Support mixed-language batches in `WhisperGenerationMixin` #29688

cifkao · 2024-03-16T10:17:27Z

What does this PR do?

Fixes #29685

Before submitting

This PR fixes a typo or improves the docs (you can dismiss the other checks if that's the case).
Did you read the contributor guideline, Pull Request section?
Was this discussed/approved via a Github issue or the forum? Please add a link to it if that's the case.
Did you make sure to update the documentation with your changes? Here are the documentation guidelines, and here are tips on formatting docstrings.
Did you write any new necessary tests?

Who can review?

@ylacombe @sanchit-gandhi

ylacombe

This looks great to me! Thanks for the great work here!

I've left a few comments here and there.
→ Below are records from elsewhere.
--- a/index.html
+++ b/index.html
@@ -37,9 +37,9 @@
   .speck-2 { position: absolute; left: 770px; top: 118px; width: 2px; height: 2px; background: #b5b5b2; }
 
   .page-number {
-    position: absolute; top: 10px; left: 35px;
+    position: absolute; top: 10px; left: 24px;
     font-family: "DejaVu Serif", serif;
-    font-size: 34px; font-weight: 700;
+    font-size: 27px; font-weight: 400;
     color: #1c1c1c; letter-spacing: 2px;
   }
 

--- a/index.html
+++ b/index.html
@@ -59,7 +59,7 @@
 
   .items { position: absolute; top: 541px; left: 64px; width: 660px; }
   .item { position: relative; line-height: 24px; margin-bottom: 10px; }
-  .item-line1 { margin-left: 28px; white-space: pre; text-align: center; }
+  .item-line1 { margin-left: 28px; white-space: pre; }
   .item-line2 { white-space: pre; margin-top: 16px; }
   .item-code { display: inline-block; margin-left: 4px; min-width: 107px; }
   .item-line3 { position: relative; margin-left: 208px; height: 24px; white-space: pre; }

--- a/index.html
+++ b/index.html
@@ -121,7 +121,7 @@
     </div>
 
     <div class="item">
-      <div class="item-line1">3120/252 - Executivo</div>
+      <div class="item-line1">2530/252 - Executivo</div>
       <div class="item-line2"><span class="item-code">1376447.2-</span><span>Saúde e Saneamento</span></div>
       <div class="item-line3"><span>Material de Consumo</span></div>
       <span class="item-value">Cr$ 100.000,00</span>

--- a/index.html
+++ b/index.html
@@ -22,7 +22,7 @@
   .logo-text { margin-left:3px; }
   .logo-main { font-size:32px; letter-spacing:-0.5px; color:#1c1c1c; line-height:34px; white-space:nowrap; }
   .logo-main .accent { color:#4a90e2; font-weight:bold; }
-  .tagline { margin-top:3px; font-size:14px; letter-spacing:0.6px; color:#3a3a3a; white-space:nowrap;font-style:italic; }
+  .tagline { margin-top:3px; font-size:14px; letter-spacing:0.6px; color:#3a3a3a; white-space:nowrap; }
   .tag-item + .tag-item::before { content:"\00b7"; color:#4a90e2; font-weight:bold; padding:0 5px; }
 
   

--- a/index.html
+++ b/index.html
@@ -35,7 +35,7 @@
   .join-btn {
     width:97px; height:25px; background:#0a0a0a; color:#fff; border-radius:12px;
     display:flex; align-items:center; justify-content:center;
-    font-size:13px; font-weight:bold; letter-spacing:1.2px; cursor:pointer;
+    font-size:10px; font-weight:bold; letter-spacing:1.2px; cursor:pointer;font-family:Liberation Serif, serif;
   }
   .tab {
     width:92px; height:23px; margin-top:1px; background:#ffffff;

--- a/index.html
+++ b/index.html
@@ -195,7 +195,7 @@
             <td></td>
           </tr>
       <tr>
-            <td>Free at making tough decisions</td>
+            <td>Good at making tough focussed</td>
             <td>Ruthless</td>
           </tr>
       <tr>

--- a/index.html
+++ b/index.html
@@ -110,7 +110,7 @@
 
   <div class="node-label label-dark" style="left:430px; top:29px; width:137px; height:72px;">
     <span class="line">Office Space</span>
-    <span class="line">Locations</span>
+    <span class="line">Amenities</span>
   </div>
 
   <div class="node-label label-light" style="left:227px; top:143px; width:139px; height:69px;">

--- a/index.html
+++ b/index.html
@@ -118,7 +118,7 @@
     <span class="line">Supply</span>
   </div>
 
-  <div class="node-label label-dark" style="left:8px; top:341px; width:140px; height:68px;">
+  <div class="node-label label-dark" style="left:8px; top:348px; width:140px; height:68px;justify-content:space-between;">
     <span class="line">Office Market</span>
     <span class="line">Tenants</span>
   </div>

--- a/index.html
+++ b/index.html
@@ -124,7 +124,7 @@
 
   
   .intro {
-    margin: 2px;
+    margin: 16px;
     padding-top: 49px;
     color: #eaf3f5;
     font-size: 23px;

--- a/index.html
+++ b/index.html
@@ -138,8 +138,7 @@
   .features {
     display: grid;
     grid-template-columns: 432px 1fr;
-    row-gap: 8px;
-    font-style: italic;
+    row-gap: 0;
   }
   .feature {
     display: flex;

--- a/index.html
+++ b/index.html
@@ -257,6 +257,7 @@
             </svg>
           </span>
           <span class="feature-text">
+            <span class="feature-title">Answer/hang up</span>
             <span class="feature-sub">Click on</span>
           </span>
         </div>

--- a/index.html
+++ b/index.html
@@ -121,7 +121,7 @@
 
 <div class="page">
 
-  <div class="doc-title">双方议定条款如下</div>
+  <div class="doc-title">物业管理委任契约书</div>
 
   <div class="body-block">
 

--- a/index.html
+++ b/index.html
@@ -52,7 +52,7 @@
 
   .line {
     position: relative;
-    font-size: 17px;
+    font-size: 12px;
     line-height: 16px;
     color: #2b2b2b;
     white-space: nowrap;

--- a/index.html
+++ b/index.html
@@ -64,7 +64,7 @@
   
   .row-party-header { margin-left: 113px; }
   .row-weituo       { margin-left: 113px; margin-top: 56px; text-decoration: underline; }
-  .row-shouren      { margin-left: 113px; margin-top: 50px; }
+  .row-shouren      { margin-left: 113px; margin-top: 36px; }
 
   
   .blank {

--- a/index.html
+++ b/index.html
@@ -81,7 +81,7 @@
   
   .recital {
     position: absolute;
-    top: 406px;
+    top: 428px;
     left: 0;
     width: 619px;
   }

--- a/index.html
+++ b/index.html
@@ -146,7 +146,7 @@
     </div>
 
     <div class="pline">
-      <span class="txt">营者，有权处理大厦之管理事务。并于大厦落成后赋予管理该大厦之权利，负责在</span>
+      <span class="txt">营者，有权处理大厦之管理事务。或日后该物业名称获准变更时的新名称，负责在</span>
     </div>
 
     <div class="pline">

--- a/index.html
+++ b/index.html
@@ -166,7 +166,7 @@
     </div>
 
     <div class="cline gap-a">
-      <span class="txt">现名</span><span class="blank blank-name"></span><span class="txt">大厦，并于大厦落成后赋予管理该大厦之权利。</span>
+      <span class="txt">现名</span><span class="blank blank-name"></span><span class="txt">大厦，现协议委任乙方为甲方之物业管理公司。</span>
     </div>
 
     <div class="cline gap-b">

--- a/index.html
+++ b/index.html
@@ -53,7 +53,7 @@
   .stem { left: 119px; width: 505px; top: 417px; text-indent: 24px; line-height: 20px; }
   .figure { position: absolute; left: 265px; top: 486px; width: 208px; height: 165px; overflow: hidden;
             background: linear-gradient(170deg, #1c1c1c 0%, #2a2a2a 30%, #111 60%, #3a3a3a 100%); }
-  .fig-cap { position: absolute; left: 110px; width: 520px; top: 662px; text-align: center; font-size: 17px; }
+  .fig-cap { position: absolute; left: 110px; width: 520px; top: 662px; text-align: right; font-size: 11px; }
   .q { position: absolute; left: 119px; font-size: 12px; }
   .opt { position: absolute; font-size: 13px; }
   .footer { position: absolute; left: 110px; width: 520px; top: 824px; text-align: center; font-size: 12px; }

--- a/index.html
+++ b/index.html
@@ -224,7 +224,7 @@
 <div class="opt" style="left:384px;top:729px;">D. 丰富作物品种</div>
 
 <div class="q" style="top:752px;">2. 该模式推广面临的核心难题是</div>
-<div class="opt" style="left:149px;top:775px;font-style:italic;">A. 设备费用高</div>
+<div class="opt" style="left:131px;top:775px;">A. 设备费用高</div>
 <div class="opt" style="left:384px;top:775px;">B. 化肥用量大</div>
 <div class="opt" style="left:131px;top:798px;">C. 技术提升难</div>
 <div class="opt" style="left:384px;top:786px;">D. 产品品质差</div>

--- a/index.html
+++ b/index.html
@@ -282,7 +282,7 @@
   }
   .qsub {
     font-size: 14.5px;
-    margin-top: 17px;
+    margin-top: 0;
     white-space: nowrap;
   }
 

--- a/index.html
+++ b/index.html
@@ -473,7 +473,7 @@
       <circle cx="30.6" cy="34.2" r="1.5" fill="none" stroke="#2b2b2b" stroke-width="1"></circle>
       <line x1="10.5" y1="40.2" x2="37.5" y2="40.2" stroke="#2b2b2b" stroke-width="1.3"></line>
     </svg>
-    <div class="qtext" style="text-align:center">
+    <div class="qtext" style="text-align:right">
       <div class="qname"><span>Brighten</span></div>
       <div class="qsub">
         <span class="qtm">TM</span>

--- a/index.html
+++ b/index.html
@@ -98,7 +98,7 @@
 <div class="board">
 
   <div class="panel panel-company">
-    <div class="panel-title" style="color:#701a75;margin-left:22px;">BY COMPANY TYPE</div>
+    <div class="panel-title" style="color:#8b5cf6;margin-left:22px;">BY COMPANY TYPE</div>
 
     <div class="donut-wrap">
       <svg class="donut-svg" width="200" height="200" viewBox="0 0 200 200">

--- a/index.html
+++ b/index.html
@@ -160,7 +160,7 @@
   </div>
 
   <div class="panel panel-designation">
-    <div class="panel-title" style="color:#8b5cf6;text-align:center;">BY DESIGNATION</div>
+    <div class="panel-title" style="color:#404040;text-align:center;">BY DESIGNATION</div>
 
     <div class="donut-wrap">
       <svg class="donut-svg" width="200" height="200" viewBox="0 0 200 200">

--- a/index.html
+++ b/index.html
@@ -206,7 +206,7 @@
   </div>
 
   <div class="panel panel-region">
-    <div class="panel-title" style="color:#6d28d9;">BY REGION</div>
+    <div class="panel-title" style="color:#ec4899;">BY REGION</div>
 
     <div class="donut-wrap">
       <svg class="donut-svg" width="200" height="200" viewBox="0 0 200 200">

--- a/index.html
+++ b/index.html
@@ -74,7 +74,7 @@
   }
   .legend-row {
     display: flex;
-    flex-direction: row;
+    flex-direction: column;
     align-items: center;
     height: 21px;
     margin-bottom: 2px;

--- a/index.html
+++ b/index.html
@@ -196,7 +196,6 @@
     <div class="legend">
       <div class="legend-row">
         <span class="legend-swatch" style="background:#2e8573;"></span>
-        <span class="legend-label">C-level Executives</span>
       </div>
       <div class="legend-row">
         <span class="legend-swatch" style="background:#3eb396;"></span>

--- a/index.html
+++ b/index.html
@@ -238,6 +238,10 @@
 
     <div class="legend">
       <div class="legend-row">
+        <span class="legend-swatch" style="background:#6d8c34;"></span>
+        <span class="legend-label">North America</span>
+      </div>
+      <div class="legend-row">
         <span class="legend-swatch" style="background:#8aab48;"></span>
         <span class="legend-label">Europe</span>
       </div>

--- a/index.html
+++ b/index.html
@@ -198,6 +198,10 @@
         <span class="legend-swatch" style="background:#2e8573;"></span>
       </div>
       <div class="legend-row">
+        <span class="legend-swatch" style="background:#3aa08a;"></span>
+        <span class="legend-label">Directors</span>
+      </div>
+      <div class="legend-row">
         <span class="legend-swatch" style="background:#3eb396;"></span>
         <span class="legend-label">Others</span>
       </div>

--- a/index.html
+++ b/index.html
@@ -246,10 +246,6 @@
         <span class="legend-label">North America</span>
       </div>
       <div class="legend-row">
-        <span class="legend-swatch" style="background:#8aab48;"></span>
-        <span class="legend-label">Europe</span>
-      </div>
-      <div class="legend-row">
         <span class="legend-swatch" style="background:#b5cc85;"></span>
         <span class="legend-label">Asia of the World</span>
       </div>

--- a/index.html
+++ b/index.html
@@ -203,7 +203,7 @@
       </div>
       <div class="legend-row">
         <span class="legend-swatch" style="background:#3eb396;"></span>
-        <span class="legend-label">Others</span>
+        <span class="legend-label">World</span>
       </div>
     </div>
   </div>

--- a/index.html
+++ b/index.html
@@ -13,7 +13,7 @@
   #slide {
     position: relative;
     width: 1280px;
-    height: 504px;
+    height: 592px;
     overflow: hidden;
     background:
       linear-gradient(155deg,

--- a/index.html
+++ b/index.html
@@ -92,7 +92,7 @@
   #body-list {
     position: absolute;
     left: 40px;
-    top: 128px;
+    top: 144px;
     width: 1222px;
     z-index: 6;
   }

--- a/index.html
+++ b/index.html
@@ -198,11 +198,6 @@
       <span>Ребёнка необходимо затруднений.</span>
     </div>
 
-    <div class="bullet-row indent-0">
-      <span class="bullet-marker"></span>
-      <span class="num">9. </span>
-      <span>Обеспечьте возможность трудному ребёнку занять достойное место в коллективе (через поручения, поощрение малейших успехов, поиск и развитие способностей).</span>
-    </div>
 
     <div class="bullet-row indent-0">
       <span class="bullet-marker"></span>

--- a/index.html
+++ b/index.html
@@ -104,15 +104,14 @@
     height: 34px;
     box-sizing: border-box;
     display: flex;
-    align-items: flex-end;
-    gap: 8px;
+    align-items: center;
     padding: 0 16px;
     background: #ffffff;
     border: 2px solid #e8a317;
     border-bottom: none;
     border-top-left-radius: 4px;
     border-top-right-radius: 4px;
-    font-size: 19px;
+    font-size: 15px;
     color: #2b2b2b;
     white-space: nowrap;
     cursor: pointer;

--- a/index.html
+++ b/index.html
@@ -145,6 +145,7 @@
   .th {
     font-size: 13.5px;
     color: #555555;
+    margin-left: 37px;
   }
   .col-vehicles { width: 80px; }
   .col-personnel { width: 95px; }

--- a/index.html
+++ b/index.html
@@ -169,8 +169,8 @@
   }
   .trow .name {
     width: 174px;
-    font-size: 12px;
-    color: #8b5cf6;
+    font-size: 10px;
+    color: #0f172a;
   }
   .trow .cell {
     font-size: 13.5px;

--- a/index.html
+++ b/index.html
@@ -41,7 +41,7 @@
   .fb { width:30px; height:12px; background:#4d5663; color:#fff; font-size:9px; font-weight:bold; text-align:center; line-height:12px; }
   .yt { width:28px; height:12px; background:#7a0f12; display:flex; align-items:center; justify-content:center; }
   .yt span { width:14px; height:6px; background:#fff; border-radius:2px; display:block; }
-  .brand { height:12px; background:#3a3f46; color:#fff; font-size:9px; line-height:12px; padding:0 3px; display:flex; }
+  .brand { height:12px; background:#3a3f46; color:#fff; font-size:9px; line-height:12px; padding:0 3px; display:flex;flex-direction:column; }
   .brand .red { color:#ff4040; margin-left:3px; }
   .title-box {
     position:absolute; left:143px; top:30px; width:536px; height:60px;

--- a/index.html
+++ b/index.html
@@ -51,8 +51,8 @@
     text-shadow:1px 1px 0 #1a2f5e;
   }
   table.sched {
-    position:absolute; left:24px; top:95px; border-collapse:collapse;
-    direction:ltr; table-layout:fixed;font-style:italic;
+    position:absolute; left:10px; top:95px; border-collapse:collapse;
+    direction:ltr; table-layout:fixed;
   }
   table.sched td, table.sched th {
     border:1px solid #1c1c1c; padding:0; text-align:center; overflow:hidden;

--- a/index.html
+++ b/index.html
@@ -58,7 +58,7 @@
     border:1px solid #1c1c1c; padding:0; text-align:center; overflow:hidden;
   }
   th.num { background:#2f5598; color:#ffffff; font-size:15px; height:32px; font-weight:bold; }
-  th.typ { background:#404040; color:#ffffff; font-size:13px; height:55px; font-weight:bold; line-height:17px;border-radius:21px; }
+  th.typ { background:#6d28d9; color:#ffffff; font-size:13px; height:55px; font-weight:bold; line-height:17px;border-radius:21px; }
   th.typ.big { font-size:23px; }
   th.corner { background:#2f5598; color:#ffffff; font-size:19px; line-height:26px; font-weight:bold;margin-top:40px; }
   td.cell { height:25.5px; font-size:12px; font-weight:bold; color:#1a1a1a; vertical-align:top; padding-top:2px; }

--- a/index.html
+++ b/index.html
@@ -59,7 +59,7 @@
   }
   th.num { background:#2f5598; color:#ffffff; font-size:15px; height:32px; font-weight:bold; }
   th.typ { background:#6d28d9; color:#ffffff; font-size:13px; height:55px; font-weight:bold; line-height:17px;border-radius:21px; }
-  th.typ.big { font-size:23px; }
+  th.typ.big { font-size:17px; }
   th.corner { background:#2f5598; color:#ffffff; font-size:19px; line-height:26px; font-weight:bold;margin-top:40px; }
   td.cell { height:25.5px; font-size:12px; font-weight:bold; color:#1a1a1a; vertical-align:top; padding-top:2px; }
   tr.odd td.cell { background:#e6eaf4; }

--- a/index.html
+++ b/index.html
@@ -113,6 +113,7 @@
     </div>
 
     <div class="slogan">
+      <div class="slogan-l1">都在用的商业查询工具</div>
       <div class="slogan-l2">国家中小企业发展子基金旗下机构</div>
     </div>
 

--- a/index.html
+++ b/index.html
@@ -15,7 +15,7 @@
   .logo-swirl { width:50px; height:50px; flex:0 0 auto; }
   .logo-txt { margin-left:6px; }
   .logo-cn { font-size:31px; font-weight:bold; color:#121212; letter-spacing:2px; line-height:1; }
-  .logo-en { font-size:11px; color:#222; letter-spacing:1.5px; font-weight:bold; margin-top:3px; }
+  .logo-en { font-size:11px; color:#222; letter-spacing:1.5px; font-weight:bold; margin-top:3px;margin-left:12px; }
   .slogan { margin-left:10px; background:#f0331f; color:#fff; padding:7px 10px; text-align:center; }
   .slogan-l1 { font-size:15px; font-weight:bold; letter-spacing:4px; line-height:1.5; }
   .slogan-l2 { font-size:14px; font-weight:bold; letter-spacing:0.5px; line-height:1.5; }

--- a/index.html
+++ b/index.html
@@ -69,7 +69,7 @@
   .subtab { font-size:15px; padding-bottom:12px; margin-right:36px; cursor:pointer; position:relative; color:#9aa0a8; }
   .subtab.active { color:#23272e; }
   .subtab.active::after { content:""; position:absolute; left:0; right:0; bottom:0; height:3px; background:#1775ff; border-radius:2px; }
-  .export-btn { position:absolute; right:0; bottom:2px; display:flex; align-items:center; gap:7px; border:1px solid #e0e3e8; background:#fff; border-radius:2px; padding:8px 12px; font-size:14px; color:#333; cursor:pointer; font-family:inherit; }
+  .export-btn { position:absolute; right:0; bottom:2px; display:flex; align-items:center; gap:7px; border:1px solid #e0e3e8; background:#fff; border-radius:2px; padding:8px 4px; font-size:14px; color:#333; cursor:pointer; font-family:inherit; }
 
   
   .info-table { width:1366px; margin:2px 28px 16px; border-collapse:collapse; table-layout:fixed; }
Could you also make sure that all slow tests still pass ?

Also requesting a review from @sanchit-gandhi as the changes are pretty heavy!

tests/models/whisper/test_modeling_whisper.py

ylacombe · 2024-03-18T11:41:05Z

src/transformers/models/whisper/generation_whisper.py

                )
+        else:
+            language = [language] * batch_size


This is a nit, but I wonder if you could keep a list of length 1 here and repeat init_tokens batch_size times at the end of the method instead, WDYT ?

Sounds like a good idea to me.

HuggingFaceDocBuilderDev · 2024-03-18T12:02:02Z

The docs for this PR live here. All of your documentation changes will be reflected on that endpoint. The docs are available until 30 days after the last update.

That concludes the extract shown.